The Twin Otter plane, operated by domestic carrier Trigana Air and carrying eight passengers and crew, ran into a building at the airport in the town of Mulia after the pilots lost control.
Gun attacks are common in the Papua region in Indonesia’s extreme east, where poorly armed separatist groups have for decades fought a low-level insurgency for the mostly ethnic Melanesian population.
“One person was killed and four were wounded in the plane incident, including the two pilots, a female passenger and a four-year-old boy,” provincial police spokesman Johannes Nugroho said.
“I think there were only one or two shots and the other casualties were from shrapnel,” he added.

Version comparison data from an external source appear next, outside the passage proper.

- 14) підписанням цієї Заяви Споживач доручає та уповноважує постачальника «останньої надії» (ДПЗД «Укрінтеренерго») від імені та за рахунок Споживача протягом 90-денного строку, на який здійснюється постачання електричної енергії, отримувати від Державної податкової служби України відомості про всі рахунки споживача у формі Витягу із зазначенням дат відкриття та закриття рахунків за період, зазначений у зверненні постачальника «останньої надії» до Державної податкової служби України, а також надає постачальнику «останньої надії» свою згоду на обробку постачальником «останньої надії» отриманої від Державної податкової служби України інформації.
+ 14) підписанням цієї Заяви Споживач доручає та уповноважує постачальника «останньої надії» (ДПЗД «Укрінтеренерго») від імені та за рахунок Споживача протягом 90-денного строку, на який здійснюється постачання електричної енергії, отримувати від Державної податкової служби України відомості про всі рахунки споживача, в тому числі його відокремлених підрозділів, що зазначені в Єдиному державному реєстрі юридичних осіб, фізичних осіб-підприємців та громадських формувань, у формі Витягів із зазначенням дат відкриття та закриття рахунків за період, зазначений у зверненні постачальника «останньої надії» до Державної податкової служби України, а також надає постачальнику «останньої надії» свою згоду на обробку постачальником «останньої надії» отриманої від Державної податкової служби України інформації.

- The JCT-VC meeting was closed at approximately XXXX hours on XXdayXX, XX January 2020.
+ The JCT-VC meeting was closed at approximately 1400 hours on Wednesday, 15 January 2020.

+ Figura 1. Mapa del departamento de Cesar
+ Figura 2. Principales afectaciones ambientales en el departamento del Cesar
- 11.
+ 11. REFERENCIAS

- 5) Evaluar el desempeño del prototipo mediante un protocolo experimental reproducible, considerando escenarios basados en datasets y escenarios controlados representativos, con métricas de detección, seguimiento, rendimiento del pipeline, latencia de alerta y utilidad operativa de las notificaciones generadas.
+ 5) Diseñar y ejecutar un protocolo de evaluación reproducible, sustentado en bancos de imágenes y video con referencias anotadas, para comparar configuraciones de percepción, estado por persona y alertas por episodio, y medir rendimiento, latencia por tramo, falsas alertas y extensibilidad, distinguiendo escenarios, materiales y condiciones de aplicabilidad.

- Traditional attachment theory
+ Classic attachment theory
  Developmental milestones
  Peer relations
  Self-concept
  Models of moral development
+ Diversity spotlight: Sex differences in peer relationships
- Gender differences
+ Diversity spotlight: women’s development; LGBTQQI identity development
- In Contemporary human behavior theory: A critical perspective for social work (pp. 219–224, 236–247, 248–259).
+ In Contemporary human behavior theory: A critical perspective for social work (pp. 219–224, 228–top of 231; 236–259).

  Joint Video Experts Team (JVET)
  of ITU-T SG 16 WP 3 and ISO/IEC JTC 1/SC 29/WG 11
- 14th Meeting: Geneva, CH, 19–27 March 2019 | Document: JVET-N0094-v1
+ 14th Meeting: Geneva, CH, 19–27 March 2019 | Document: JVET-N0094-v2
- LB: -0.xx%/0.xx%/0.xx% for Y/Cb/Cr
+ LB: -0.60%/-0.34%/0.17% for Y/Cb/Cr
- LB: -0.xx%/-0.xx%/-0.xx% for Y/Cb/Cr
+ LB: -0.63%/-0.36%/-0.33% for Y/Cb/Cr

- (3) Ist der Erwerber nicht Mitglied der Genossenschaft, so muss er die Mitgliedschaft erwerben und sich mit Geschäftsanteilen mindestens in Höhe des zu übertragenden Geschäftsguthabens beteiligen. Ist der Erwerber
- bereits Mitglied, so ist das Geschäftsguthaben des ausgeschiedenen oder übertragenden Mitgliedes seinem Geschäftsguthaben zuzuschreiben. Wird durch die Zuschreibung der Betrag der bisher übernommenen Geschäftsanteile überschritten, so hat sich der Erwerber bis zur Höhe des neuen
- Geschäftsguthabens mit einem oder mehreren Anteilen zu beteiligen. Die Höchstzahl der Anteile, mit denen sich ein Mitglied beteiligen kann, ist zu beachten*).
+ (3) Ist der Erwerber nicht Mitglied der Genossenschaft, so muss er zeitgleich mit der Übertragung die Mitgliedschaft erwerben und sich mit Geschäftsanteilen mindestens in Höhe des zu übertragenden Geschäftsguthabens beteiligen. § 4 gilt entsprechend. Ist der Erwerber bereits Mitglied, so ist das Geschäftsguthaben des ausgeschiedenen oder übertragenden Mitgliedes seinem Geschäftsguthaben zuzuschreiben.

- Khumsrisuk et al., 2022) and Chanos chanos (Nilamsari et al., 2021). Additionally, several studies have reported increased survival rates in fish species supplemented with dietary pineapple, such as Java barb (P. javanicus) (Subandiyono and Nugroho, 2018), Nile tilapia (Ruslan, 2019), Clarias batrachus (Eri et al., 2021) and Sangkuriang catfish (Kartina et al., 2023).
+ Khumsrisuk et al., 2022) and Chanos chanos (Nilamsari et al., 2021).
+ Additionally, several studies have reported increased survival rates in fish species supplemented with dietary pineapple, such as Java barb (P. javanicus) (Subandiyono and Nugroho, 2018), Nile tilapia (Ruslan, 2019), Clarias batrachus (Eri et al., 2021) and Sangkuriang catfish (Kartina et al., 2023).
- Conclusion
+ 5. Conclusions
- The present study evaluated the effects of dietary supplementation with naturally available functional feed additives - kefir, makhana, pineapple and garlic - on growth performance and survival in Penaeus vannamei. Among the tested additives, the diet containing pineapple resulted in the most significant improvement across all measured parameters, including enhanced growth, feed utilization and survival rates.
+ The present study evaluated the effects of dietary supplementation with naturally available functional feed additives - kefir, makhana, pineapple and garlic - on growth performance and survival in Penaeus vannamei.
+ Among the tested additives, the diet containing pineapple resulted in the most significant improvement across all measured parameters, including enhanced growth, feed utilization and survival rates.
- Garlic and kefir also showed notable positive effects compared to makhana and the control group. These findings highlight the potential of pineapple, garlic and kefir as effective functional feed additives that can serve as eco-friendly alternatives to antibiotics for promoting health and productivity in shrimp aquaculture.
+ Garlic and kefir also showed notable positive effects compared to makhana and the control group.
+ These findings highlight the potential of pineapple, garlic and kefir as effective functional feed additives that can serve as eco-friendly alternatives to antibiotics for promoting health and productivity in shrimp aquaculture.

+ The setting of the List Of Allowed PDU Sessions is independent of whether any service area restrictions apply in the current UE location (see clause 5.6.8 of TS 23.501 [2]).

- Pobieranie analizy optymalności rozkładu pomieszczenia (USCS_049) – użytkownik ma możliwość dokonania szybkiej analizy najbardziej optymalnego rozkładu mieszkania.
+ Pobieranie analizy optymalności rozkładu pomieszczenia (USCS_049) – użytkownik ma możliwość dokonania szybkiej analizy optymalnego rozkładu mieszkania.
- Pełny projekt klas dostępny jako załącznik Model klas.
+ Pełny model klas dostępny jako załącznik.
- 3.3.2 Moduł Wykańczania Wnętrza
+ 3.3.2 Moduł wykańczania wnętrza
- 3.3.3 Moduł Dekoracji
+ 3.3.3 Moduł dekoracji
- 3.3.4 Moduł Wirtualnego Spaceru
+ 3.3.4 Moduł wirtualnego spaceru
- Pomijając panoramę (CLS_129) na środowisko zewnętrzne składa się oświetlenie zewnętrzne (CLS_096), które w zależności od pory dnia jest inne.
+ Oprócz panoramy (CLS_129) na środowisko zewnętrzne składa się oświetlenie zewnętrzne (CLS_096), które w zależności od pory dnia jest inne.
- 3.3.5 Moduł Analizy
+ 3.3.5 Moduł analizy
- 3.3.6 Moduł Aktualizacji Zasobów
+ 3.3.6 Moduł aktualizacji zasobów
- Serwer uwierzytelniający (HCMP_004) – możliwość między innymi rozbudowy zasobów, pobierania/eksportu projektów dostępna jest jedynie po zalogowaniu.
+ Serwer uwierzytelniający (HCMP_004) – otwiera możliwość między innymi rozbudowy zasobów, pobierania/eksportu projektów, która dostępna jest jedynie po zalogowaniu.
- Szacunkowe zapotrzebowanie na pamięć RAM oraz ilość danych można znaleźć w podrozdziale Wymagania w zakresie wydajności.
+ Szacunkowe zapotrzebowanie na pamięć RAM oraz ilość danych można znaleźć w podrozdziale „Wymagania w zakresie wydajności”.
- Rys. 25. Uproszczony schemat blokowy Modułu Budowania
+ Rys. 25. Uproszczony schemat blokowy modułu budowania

District official Agus -Fakaubun said the pilot was hurt in the leg and the co-pilot in the hand.
He added that the plane had arrived from another district of Papua.
“The aircraft had reached the end of the airstrip and was taxiing to park when a group of armed men shot at the aircraft from the nearby hills,” he said, adding that the attackers had fled.
“The pilots lost control after getting hurt, and the aircraft ran into an airport building,” Fakaubun said.
Yesterday’s incident was the latest in a spate of gun attacks in the region, some of them near US mining giant Freeport McMoRan’s Grasberg gold and copper mine, which suspended operations in February after a three-month strike by workers.
In December last year, unidentified gunmen opened fire on an aircraft carrying Freeport workers, wounding one passenger.
Yesterday’s incident was not believed to be related to Freeport’s operations.
Mulia is in Papua’s Puncak Jaya District, which is believed to be a separatist hotbed.